Janeen – like you, my heart goes out to, and aches for, those involved. My thoughts are especially with the mothers who are experiencing something I cannot even begin to imagine.
So very sad this has happened, our God is of love, he loves each and everyone of us so deeply, prayers going out to the parents and family of both individuals, the candle light service showed me that there are very loving and caring people at Purdue, and I know that Purdue will bounce back even stronger than before. Pray for each other this is the key to getting through this. May GOD BLESS HOU ALL!
Debbie – you are right: there are many loving and caring people in this community. Even in the midst of confusion and sadness, it’s quite a wonderful thing to behold.
Prayers are surrounding you and the Purdue campus community.
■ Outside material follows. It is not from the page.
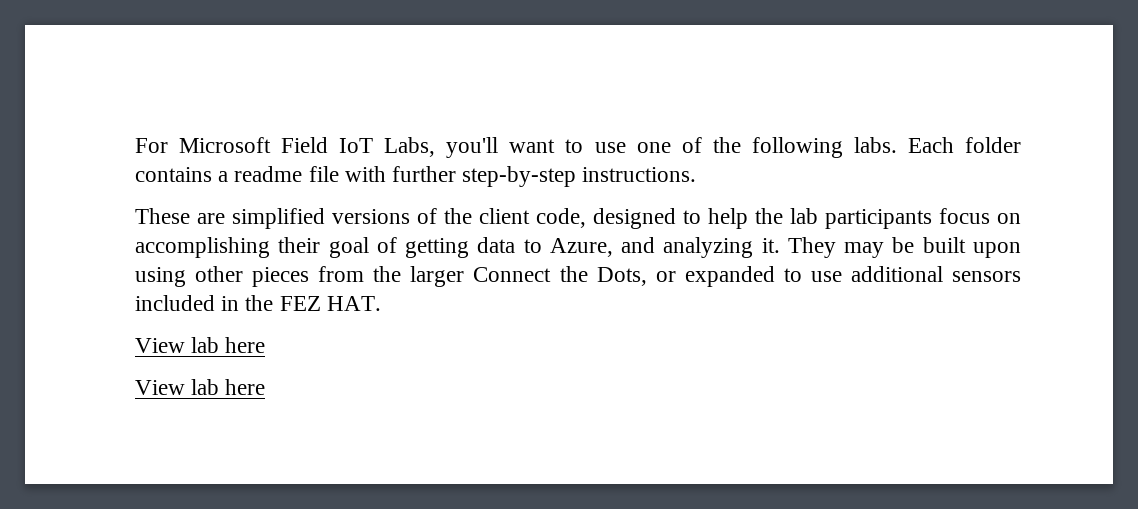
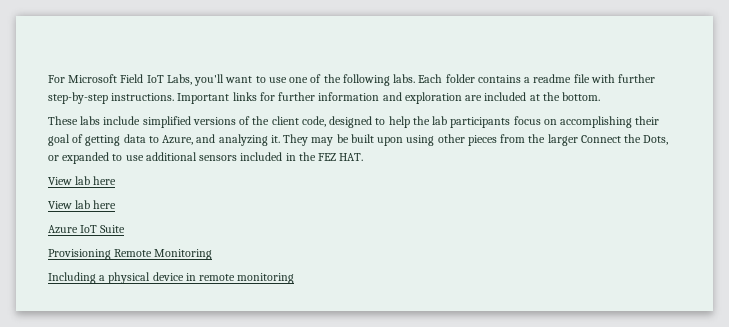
(697, 174) none -> [177,92,601,104] Important links for further information and exploration are included at the bottom.
[197,213,225,224] are -> [80,116,141,125] labs include
(266, 387) none -> [48,225,126,234] [48,249,213,260] [48,272,295,284] // Azure IoT Suite // Provisioning Remote Monitoring // Including a physical device in remote monitoring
Thank you for being light and salt in the world.
Thank you for these words, thank you for prayers for the Purdue community, and thank you, too, for being salt and light in a world that desperately needs it.
Wow. That’s all I can say. Having actually been on campus Saturday night, walking along with students to and from Mackey Arena, and then hearing this on the news… sadness doesn’t begin to truly describe what I felt for the family of the victim, the shooter, and the community of Purdue University. With that being said, you have completely captured the essence of what can pull that community through this dark and tragic time back into lighter days. So real, so true, and so gracefully written. Thank you for sharing this. I posted to a small group I lead of men, one of them pointed out the responses you have made in your comments. Christ’s love truly does pour from your word’s and it is quite evident you are filled with the Holy Spirit. Praying for you, for Purdue, and for the families involved. Keep writing, you are a blessing to people you’ve never even met.
I can’t even begin to say how much your words mean. Truly. More importantly, I can’t even begin to understand how much your sincere prayers mean to this community – in ways that many people may not ever realize. Death is always, always, always a tragedy. Thankfully, knowing that the God of life and love has invaded this tragic world and embraced our tragic lives gives reason for hope and joy. What a beautiful and breathtaking irony.